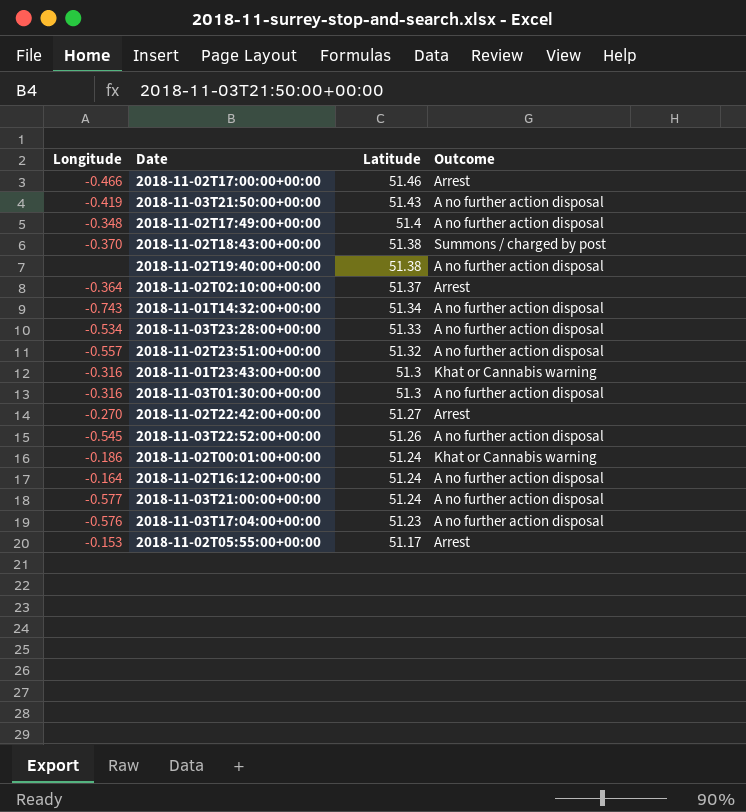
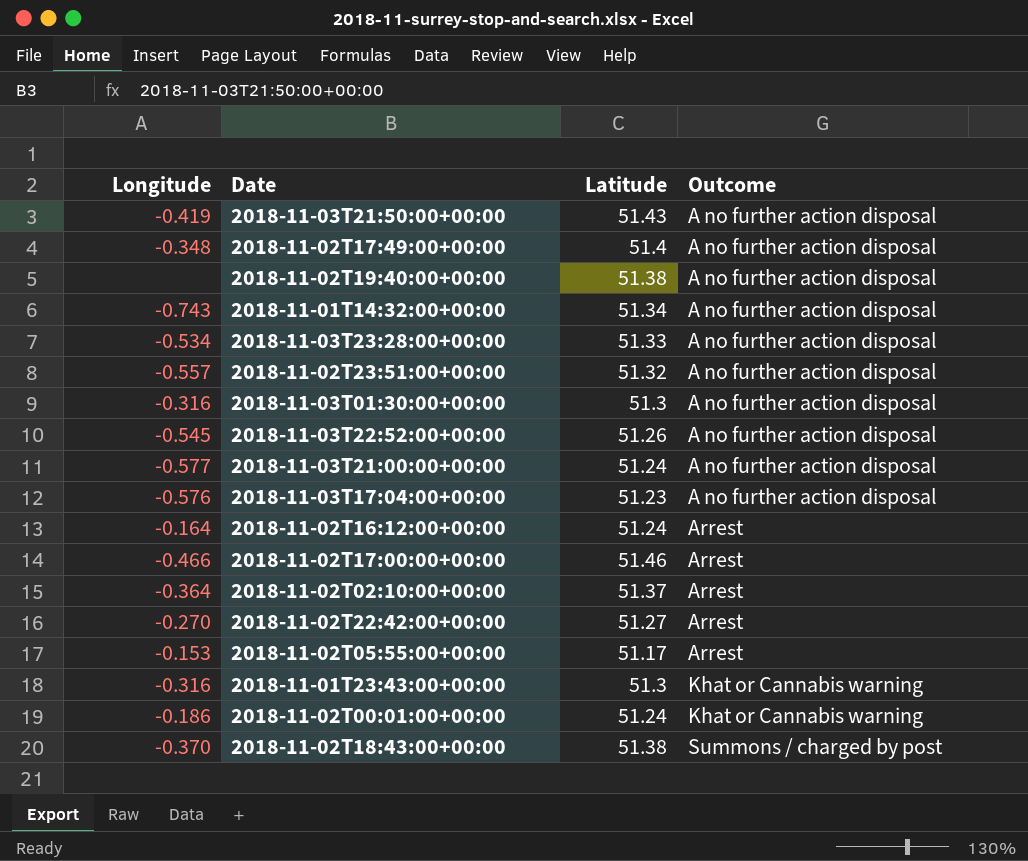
row order: Latitude descending -> Outcome ascending
2018-11-02T16:12:00+00:00 | Outcome: A no further action disposal -> Arrest

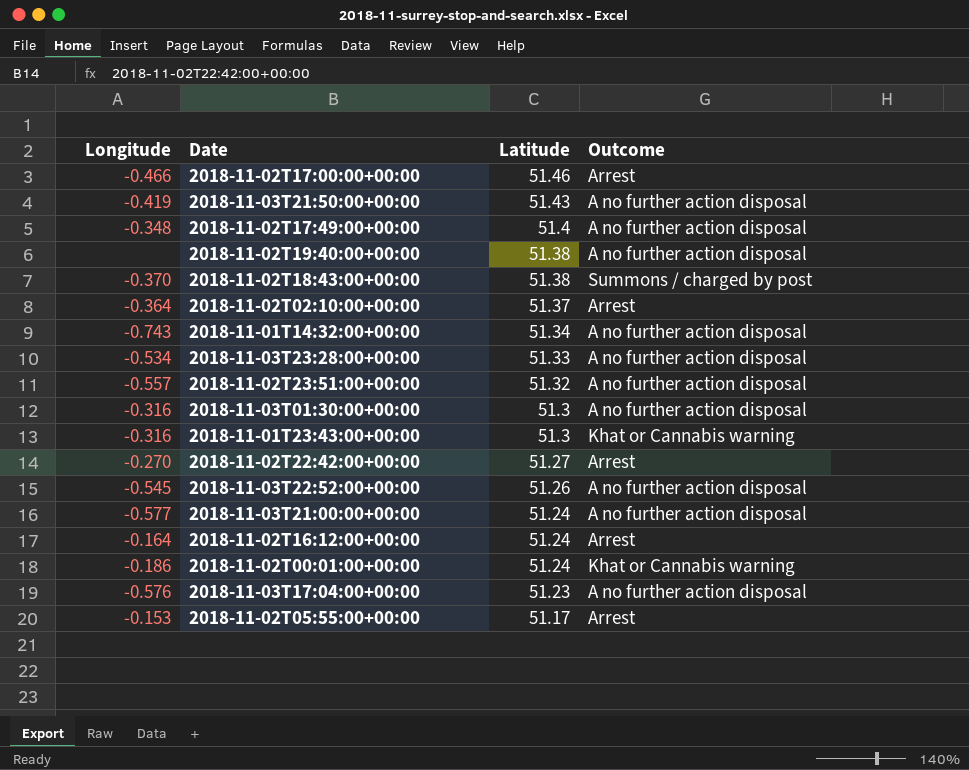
row order: Outcome ascending -> Latitude descending

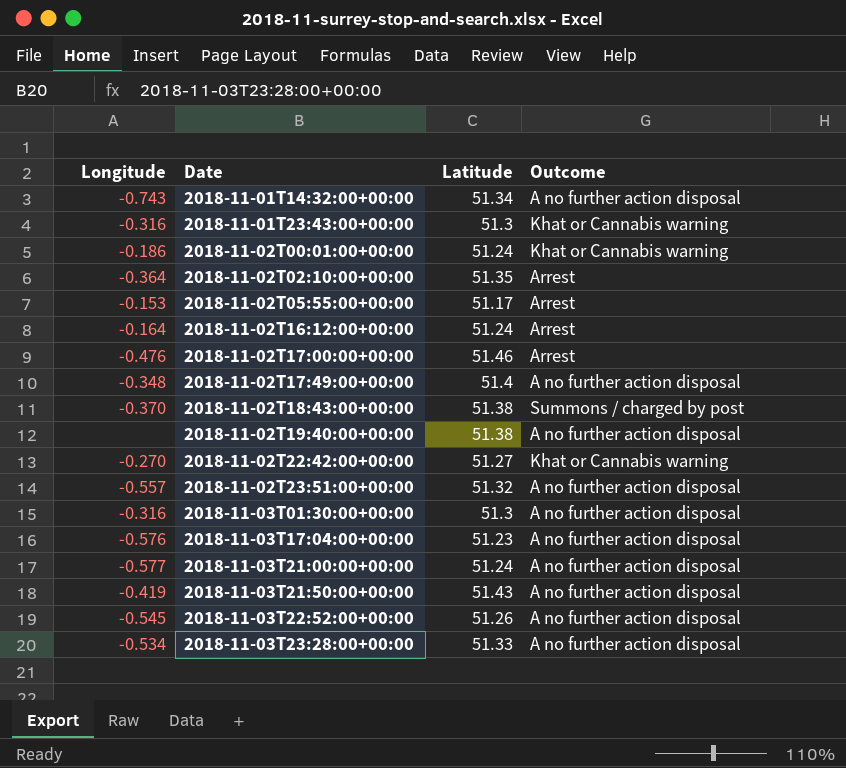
row order: Latitude descending -> Date ascending
2018-11-02T02:10:00+00:00 | Latitude: 51.37 -> 51.35
2018-11-02T17:00:00+00:00 | Longitude: -0.466 -> -0.476
2018-11-02T22:42:00+00:00 | Outcome: Arrest -> Khat or Cannabis warning

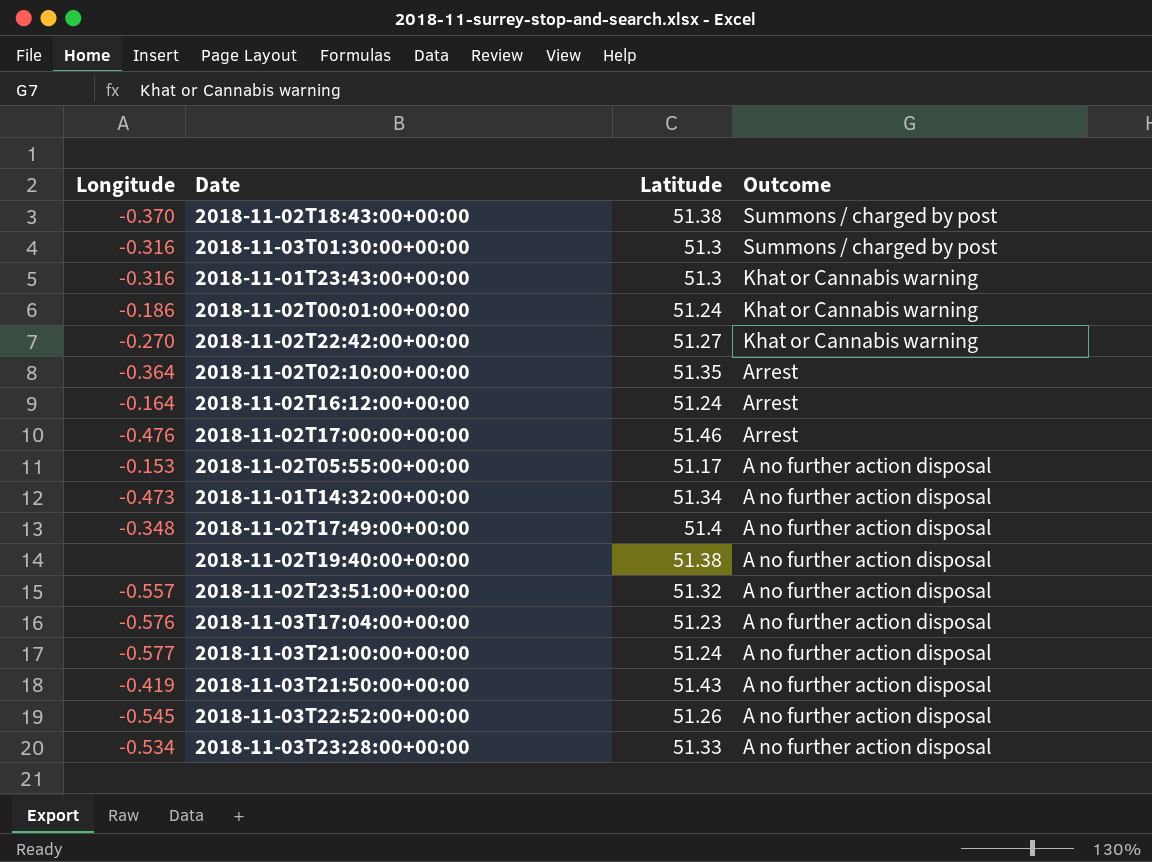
row order: Date ascending -> Outcome descending
2018-11-03T01:30:00+00:00 | Outcome: A no further action disposal -> Summons / charged by post
2018-11-02T05:55:00+00:00 | Outcome: Arrest -> A no further action disposal
2018-11-01T14:32:00+00:00 | Longitude: -0.743 -> -0.473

> Requirement
Set down the data above verbatim, omitting every image.

> Finished exercise
row order: Latitude descending -> Outcome ascending
2018-11-02T16:12:00+00:00 | Outcome: A no further action disposal -> Arrest

row order: Outcome ascending -> Latitude descending

row order: Latitude descending -> Date ascending
2018-11-02T02:10:00+00:00 | Latitude: 51.37 -> 51.35
2018-11-02T17:00:00+00:00 | Longitude: -0.466 -> -0.476
2018-11-02T22:42:00+00:00 | Outcome: Arrest -> Khat or Cannabis warning

row order: Date ascending -> Outcome descending
2018-11-03T01:30:00+00:00 | Outcome: A no further action disposal -> Summons / charged by post
2018-11-02T05:55:00+00:00 | Outcome: Arrest -> A no further action disposal
2018-11-01T14:32:00+00:00 | Longitude: -0.743 -> -0.473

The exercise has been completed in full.